In one embodiment, the strain may be that does not produce urea (urea).

In one embodiment, the strain may be one having α-amylase (α-Amylase), β-glucosidase (β-glucosidase), protease, and glucanase activity.

The strain according to one embodiment does not produce urea, so the alcohol produced using the strain may not contain urea. The strain according to one embodiment has high activity of α-amylase, β-glucosidase, protease, and glucanase, and does not produce urea, a carcinogen, so both efficiency and stability are high.

In one embodiment, the strain may be one that does not produce hydrogen sulfide (H ₂ S). Therefore, the liquor produced by the strain may not contain hydrogen sulfide, and may not contain an unpleasant aroma derived from hydrogen sulfide during the fermentation process in the production of liquor.

In one embodiment, the strain may be resistant to cerulenin. Since the strain according to one embodiment is resistant to cerulenin, it may be to produce ethyl caproate at a high concentration. Ethyl caproate is a substance produced by the esterification reaction of capronic acid, which is a kind of fatty acid, and ethanol, which is the main component of alcohol, by brewing yeast. It is also known as an important ingredient in alcoholic beverages such as Takju. Ethyl caproate is a substance made of capronic acid and ethanol through an esterification reaction by yeast, and has a fruity scent.It is not only sake in Japan, but also in traditional alcoholic beverages such as Korean traditional distilled spirits, Takju, and Chinese white wine. It is a fragrance ingredient known as an important ingredient. Cerulenin, an antibiotic, specifically inhibits yeast fatty acid synthase (FAS) and consequently inhibits yeast growth. That is, it is known that yeast that is resistant to cerulenin does not inhibit FAS and thus proliferates in the medium to which cerulenin is added, and the content of ethyl caproate increases accordingly as the amount of heavy chain fatty acid increases (Eiji ICHIKAWA, 　et al. ,　Agric. Biol. Chem., 55(8), 2153-2154, 1991] and [ARIKAWA YUKIHIKO,　et　al.,　Journal　of　Bioscience　and　Bioengineering, 90(6), 675-677, 2000]). Therefore, high-quality liquor rich in flavor can be produced using the strain.

In one embodiment, the strain is one or more selected from the group consisting of glucose, galactose, alpha-methyl-D-glucoside (α-Methyl-D-Glucoside), D-maltose, D-saccharose and D-rapinose It may be using a carbon source. The strain according to one embodiment may use a carbon source as described above, but may not use D-trehalose. Since the strain has a different carbon source utilization ability than the general alcohol production strain, it has a differentiation in the flavor and quality of the alcohol produced by fermentation, and can be used to produce excellent alcohol.

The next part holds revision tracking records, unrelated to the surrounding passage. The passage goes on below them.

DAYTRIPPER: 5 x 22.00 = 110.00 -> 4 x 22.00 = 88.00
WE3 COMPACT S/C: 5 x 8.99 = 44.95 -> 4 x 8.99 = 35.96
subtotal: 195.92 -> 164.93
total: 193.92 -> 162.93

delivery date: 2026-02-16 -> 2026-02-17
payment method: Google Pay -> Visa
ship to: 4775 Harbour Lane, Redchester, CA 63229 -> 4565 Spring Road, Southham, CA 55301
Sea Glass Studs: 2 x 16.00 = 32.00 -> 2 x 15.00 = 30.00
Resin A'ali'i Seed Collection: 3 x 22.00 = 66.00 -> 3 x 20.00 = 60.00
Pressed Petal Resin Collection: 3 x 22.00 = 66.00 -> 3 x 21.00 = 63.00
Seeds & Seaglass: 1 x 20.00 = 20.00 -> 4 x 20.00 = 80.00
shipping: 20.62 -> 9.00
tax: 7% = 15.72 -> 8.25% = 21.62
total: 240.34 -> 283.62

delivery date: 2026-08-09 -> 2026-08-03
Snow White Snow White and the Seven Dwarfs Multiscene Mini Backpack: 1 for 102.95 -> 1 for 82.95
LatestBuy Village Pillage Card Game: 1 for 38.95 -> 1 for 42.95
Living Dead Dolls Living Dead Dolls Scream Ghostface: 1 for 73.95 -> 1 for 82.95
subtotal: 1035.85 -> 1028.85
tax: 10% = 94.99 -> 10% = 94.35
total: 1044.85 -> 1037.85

In one embodiment, the strain is ethyl caproate, ethyl caprate, ethyl laurate, isoamyl decanoate, isoamyl caprylate ), decyl acetate, phenethyl acetate, and 2-phenylethanol may be to produce one or more components selected from the group consisting of high concentrations. The strain according to one embodiment may be capable of producing the compound at a concentration that is 1.5 times or more, 2 times or more, or 3 times or more higher than a conventionally known strain, for example, a WB-06 strain.

In one embodiment, one or more compounds selected from the group consisting of the ethyl caproate, ethyl caprate, ethyl laurate, isoamyl decanoate, decyl acetate, and phenethyl acetate may be produced two or more times, and ethyl capro Eight, ethyl laurate or combinations thereof can be produced three times or more.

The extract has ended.